START Given records
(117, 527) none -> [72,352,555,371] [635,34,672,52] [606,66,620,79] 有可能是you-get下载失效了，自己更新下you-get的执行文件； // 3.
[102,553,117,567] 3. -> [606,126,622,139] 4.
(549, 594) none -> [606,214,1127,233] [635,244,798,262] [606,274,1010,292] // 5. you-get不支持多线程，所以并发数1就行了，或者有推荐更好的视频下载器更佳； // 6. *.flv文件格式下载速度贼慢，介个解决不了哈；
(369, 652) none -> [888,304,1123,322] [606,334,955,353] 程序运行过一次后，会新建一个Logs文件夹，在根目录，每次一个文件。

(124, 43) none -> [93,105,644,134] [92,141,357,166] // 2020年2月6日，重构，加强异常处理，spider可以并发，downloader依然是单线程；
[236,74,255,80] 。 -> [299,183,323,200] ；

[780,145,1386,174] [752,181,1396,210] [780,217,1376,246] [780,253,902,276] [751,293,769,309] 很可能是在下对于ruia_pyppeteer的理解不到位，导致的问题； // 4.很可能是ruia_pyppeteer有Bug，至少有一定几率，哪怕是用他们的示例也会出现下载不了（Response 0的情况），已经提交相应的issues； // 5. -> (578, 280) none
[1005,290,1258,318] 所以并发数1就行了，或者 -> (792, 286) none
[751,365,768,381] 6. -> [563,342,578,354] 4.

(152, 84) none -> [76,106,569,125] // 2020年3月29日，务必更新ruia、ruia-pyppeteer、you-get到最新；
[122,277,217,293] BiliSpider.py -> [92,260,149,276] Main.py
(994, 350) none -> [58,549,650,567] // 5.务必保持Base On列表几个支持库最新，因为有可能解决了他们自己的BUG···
END Given records
START Given records
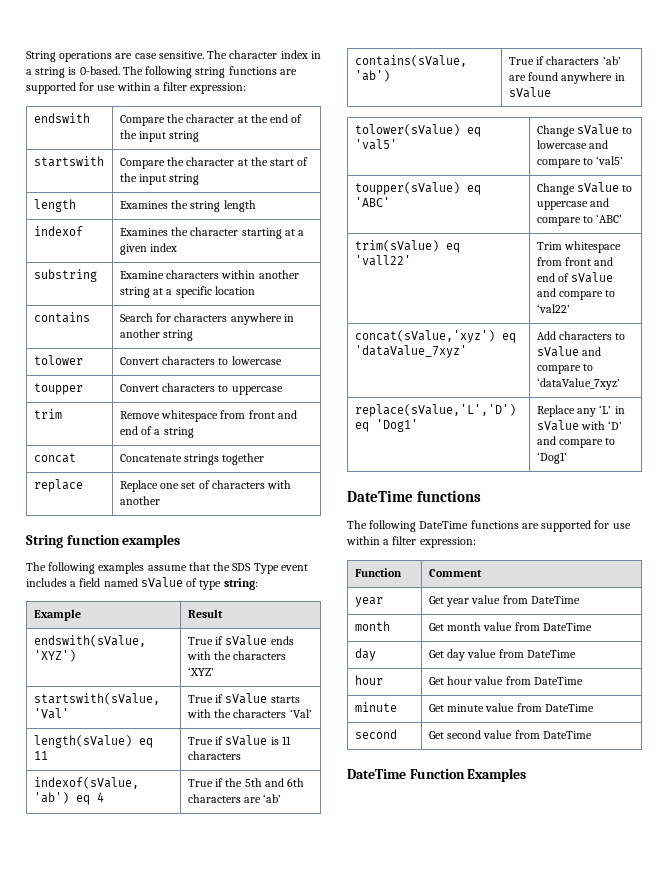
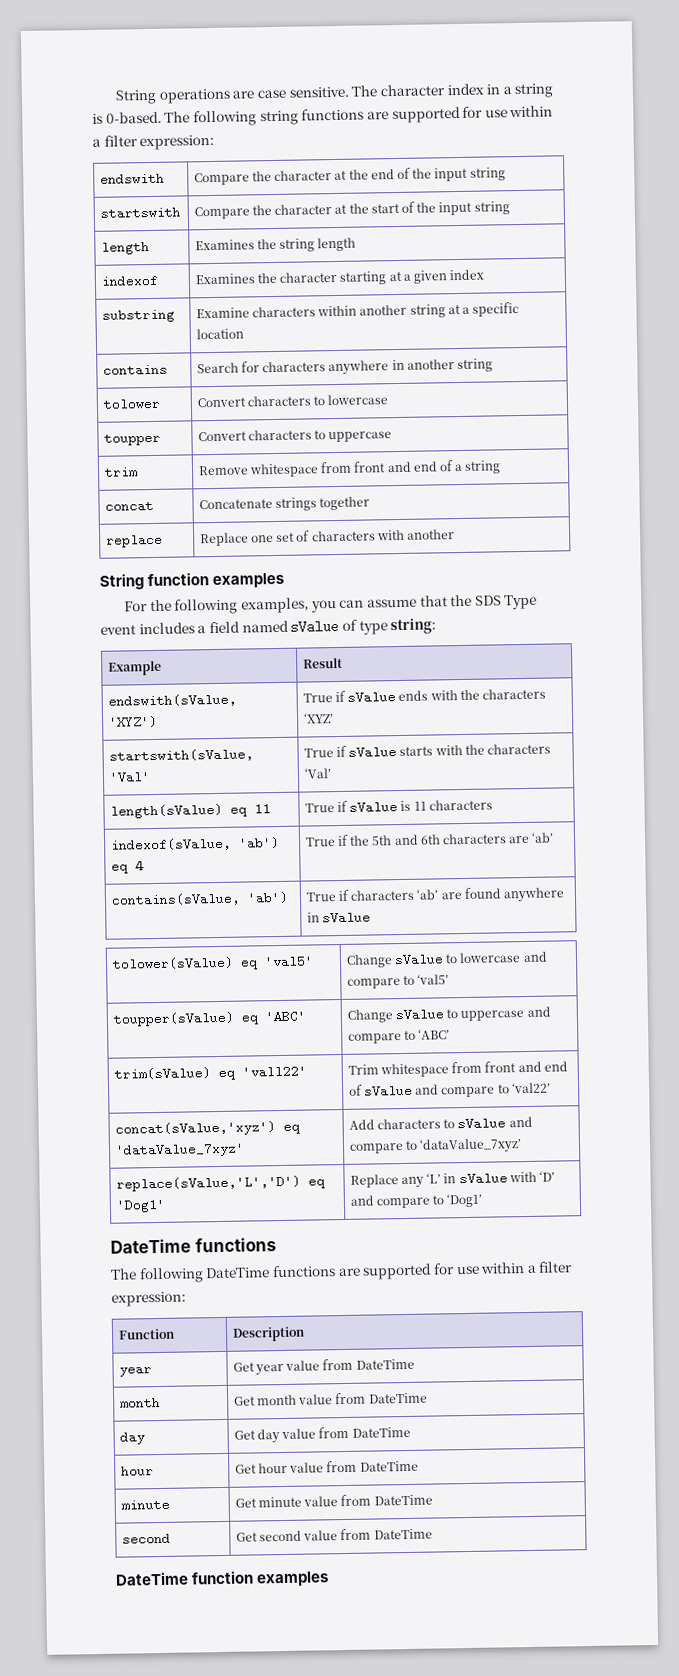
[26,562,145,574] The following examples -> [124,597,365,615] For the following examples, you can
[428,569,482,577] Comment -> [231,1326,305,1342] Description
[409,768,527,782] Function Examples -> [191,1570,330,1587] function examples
END Given records
## What the task requires
Starting with the line above that holds "(152, 84) none" and stopping with the line that holds "(994, 350) none", reproduce each line exactly, omitting all other lines.

## Output of the task
(152, 84) none -> [76,106,569,125] // 2020年3月29日，务必更新ruia、ruia-pyppeteer、you-get到最新；
[122,277,217,293] BiliSpider.py -> [92,260,149,276] Main.py
(994, 350) none -> [58,549,650,567] // 5.务必保持Base On列表几个支持库最新，因为有可能解决了他们自己的BUG···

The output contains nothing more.